Mientras el gobierno kirchneriano y el campo se pelean por un "quítame allí esas pajas" -tenue promesa de Don Quijote a su escudero-, el joven Juan Manuel Urtubey vocifera desde una propaganda en la que promete, a su vez, "alguna ínsula" en la que muchos salteños -Sanchos desesperanzados-, pudieron creer tras la generalizada hambruna de desolación que venía de más de una docena de años y añicos. Esos gritos del gobernador de la ínsula, surgidos desde la composición sónica propagandística, pertenecen a su campaña electoral de 2007. Ahora, Urtubey la utiliza para hacernos saber que "alguna ínsula" nos será dada. Es decir, nos matará el hambre con algún interesante y siempre clientelístico programa alimentario.
Cuando una persona enflaquece demasiado, al punto tal que las abuelas salen corriendo a comprar el viejo Opovital B12, sin saber que ya no existe, se dice que esa persona tiene un marasmo. Es decir, el cuerpo deja de tener la dinamia necesaria para crecer en todas sus dimensiones. Por el contrario, parece que la persona se agobia, empequeñeciendo su propia extensión.
Cuando el marasmo es producto del hambre, hay un cierto grado de desnutrición que ni opovitales, ni aceites, ni complejos vitamínicos pueden subsanar, si es que se logra subsanar algo de lo ya desgajado. Los niños, sobre todo, crecen con bracitos y piernas delgadas, casi escuálidas, ojos demasiados grandes y blancos y cabello como sucio. Es, apenas, la suciedad del hambre. Si el grado de desnutrición es mayor, la caquexia, esa amoralidad humana, es la consecuencia.
El ministro de Salud de Salta, Alfredo Qüerio, es, por acción u omisión, el responsable directo de que se hayan registrado dos casos severos de desnutrición de niños wichis. En términos de índices y registros, a los que son tan apegados los técnicos de cualquier área que debiera ser conducida por humanistas y no por burócratas, ambos casos parecen extraordinarios y nada demostrativos de la realidad salteña.
Pero resulta que el propio discurso del gobernador Urtubey y la prosecución de un programa alimentario, sin dudas clientelístico, habla a las claras de que la problemática es mayor. Sin índices ni cuadros (que está visto que se pueden manipular al antojo de cualquier funcionario, como los registros del INDEK), se sabe que en la capital salteña hay una creciente población infantil desnutrida o mal alimentada además de propensa a caer víctima de pegamentos y pacos. Cualquier maestra de las escuelitas cercanas al centro pero en pleno corazón de la infamia alimentaria lo sabe: hasta los padres están desnutridos. Y cuando las docentes, por las propias tripas y por la injusticia, hacen alguna huelga de obligada legitimidad, saben que muchos niños quedan desprotegidos de una taza de leche o anchi caliente con qué sostener el vientre del día anterior. "Hambre atrasada", que le dicen.

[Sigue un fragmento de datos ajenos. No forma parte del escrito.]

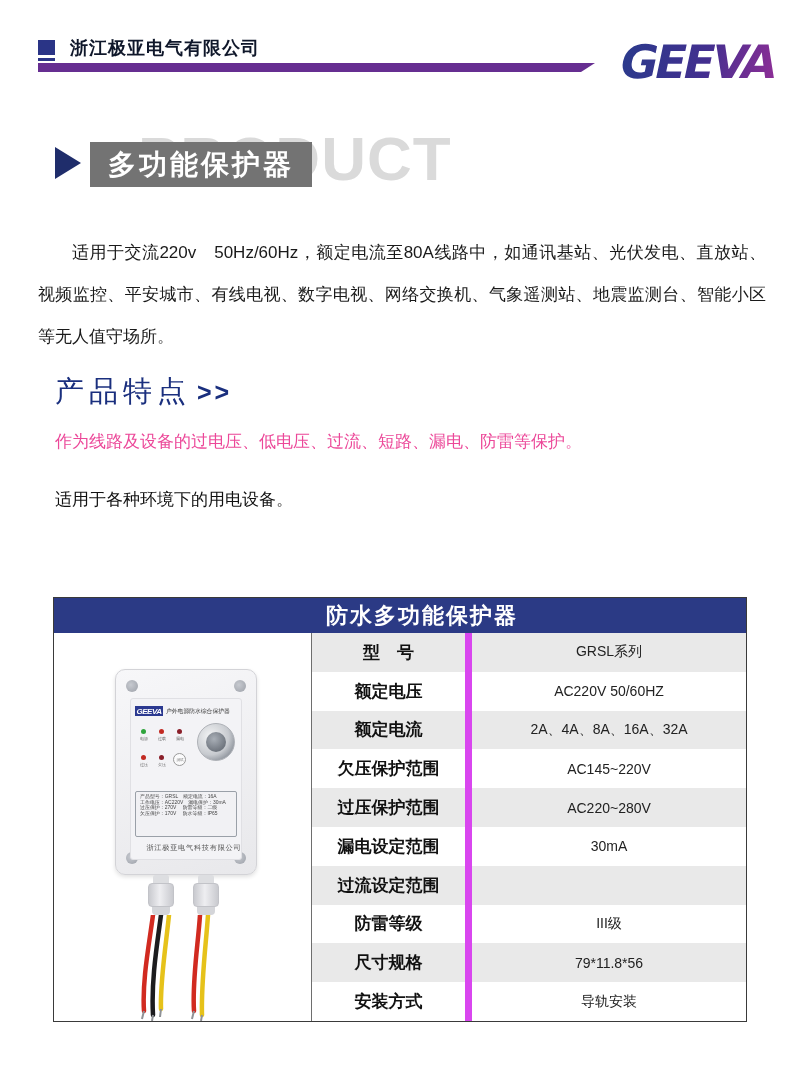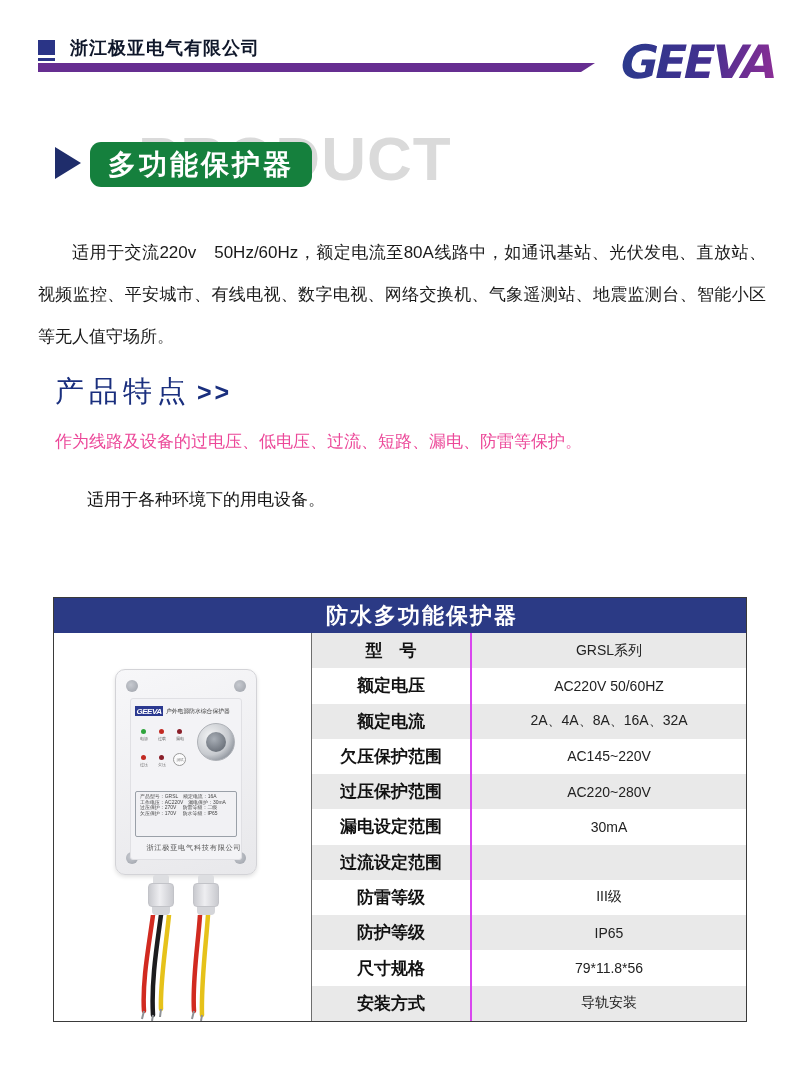"多功能保护器" .banner { background: #15803d -> #737373; border-radius: 11px -> none }
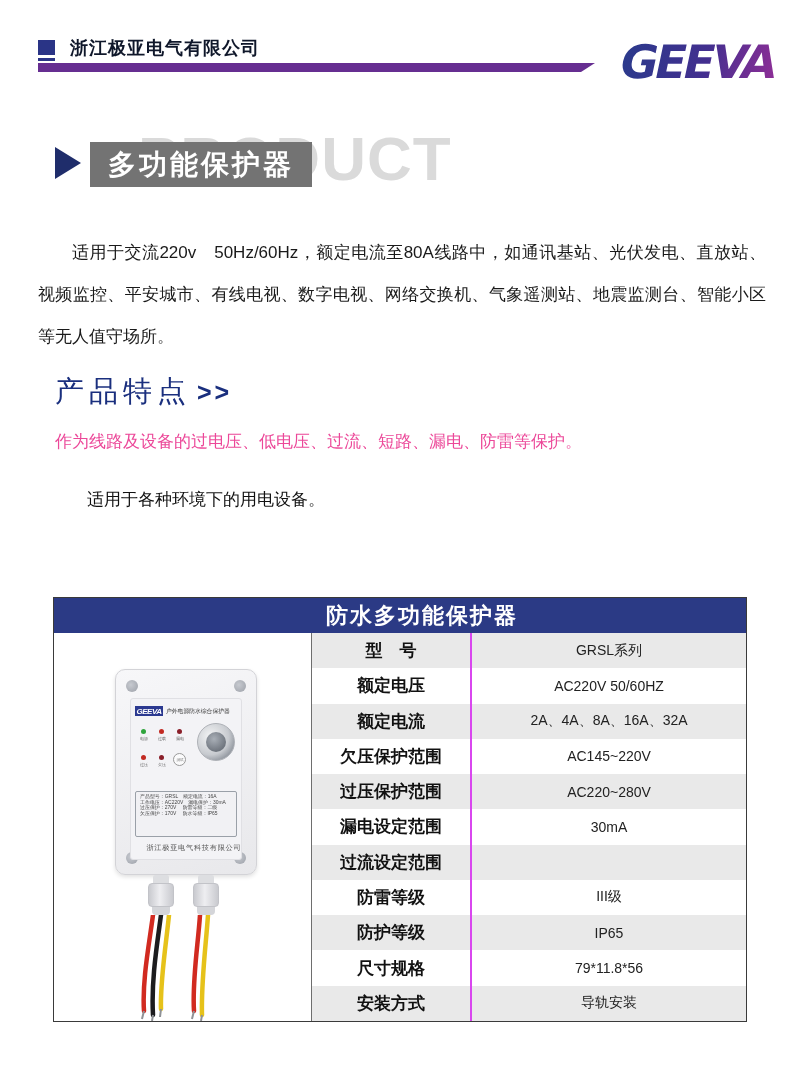"适用于各种环境下的用电设备。" .feature-2 { margin-left: 32px -> none }
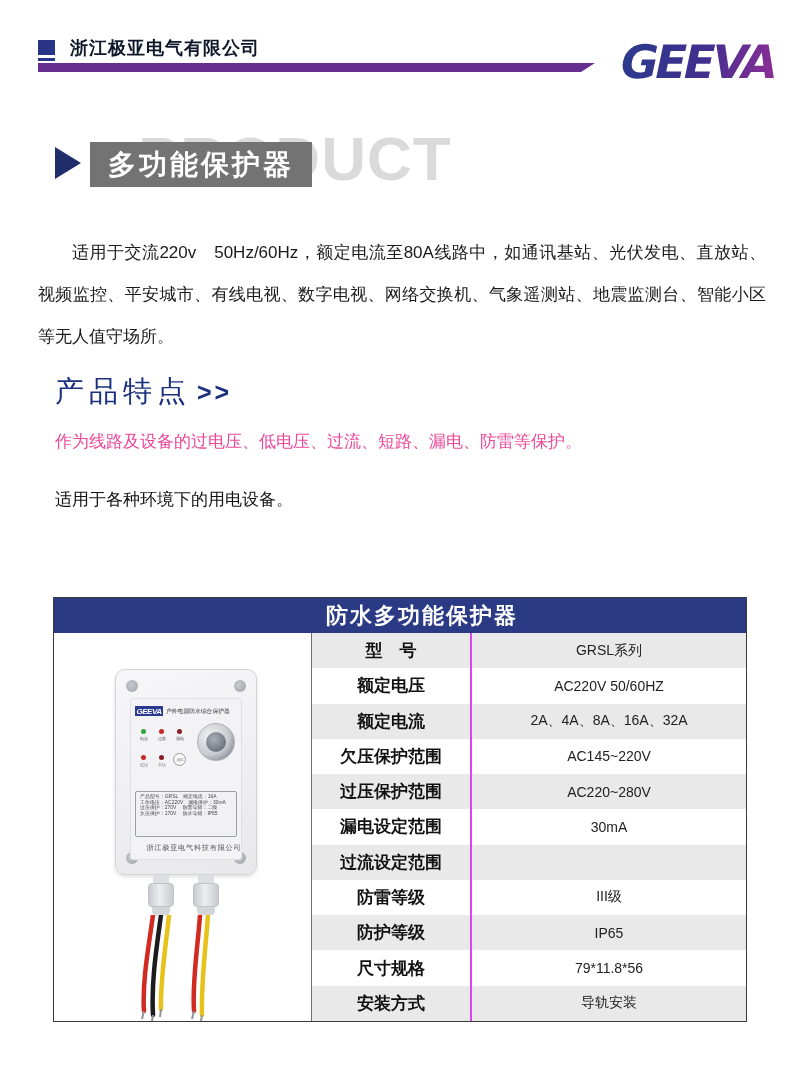"型 号" .cell.label { border-right: 2px solid #d946ef -> 7px solid #d946ef }
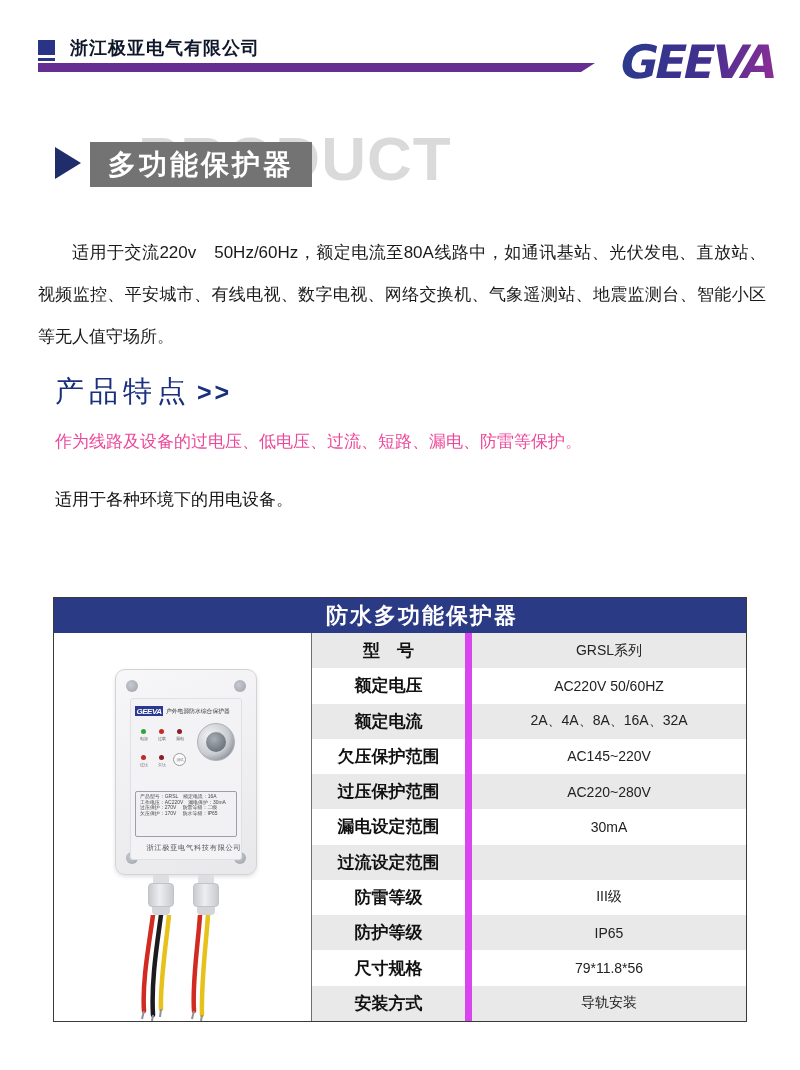"防护等级" div.row { html: <div> <div>防护等级</div> <div>IP65</div> </div> -> none }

Y esto es lo que el ministro Qüerio no sabe (lo cual es una irresponsabilidad) o sabe y no reacciona (lo cual es una pelotudez del alma) y enmarca, de este modo, las hambrunas de los niños del interior y de los pequeños aborígenes que el siglo y los modelos van diezmando más que la conquista española.
Por eso, la propaganda urtubeycista es inicua: propende a crear la ilusión de un mundo justo cuando, en realidad, es apenas un bosquejo de mundo, imposible por ello, de ser vivido.
Si al ministro Qüerio se le suma el titular de Educación, Leopoldo Van Cawlaert con su desconocimiento de la realidad educativa salteña (es verdad que no sabe cuánto gana una maestra con 20 años de antigüedad) y el propio gobernador Urtubey, que ni siquiera lucha contra molinos de viento, sino contra el propio viento, la compleja motricidad de la sangre y de las ideas son una utopía atorrante.
Y el marasmo enflaquecedor deriva en esto que pasa en Salta: la inmovilidad moral, que se llama, justamente, "marasmo".